I had made careful drawings before the lake was breached and had calculated to within ten paces where my treasure had to lie. All summer long, as soon as the mud had become firm enough to bear a man, I had men digging ditches, channelling residual water away from the centre, so that by late autumn the lake bed was a maze of drainage ditches, some of them wide and deep.

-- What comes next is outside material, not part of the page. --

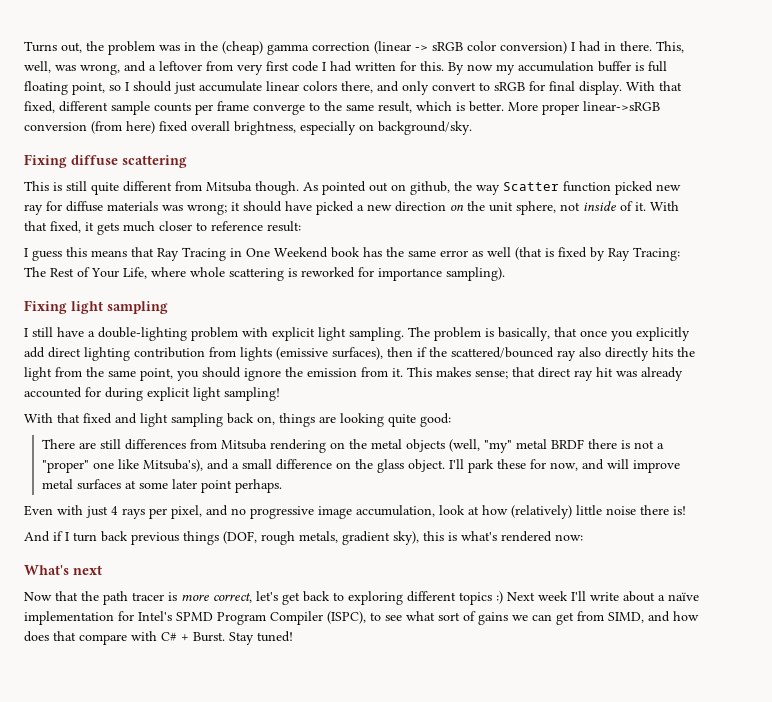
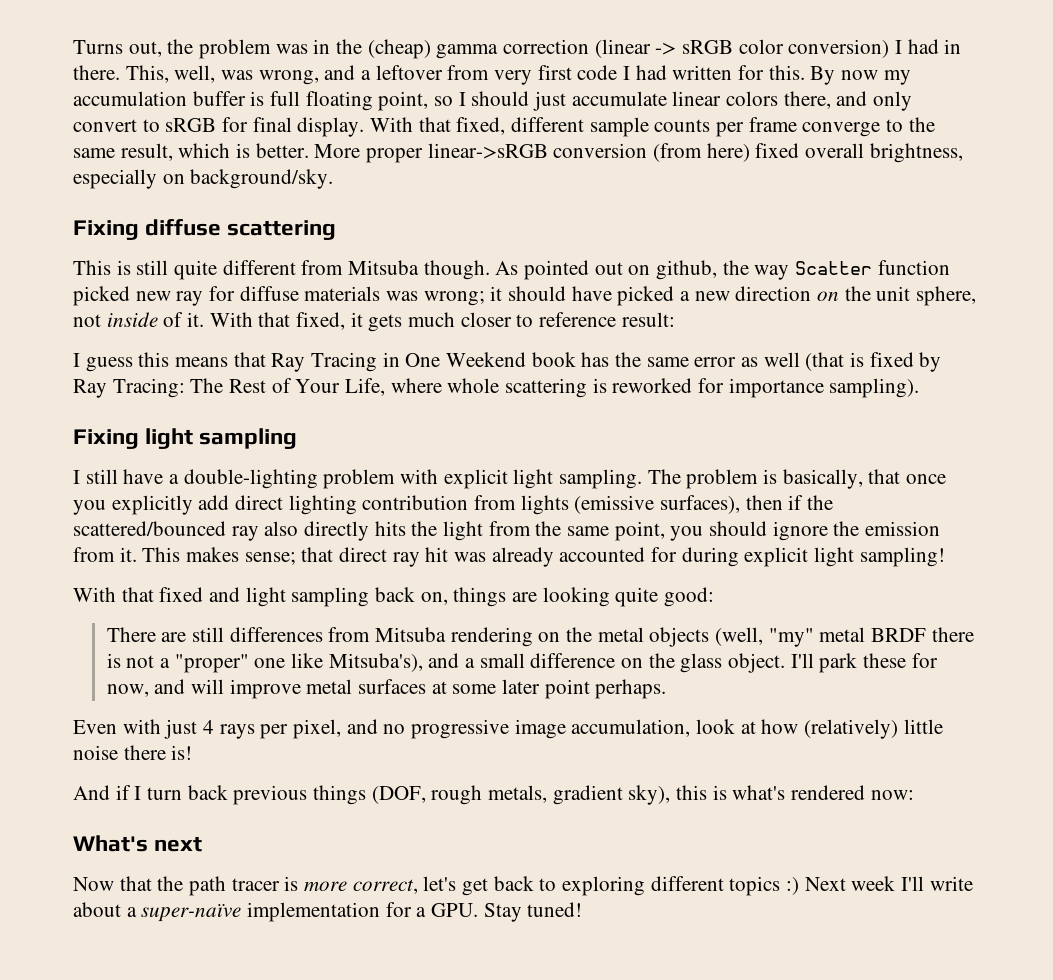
[668,592,699,601] naïve -> [141,904,242,922] super-naïve
[138,611,699,625] [24,631,225,645] Intel's SPMD Program Compiler (ISPC), to see what sort of gains we can get from SIMD, and how does that compare with C# + Burst. -> [416,903,479,917] a GPU.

I had also kept a team of men and horses busy building mountains of fuel on the lakeside — bushes, dried grass and thistle, dead wood, even whole trees. Now I began to burn it in a monstrous pyre above the spot where I hoped and believed the skystone lay. We burned for two days and then left the ashes to cool, and when we scraped them away, the clay beneath them was baked. We tackled the baked clay then with mattock, pickaxe and spade until we found moisture again. Then we repeated the whole process. It was tiring, hard and dirty work, but the day came, towards the year's end, when a workman's pickaxe struck rock, and a shout of triumph told me we had found what we were looking for. The skystone was there. My guess had been correct. The size of it, however, left me breathless. Caius, I thought, would never believe this.

XXVIII

With the perspective of time, I am tempted to say that I chose the wrong day to bring my skystone home in triumph, but that would be neither true nor accurate.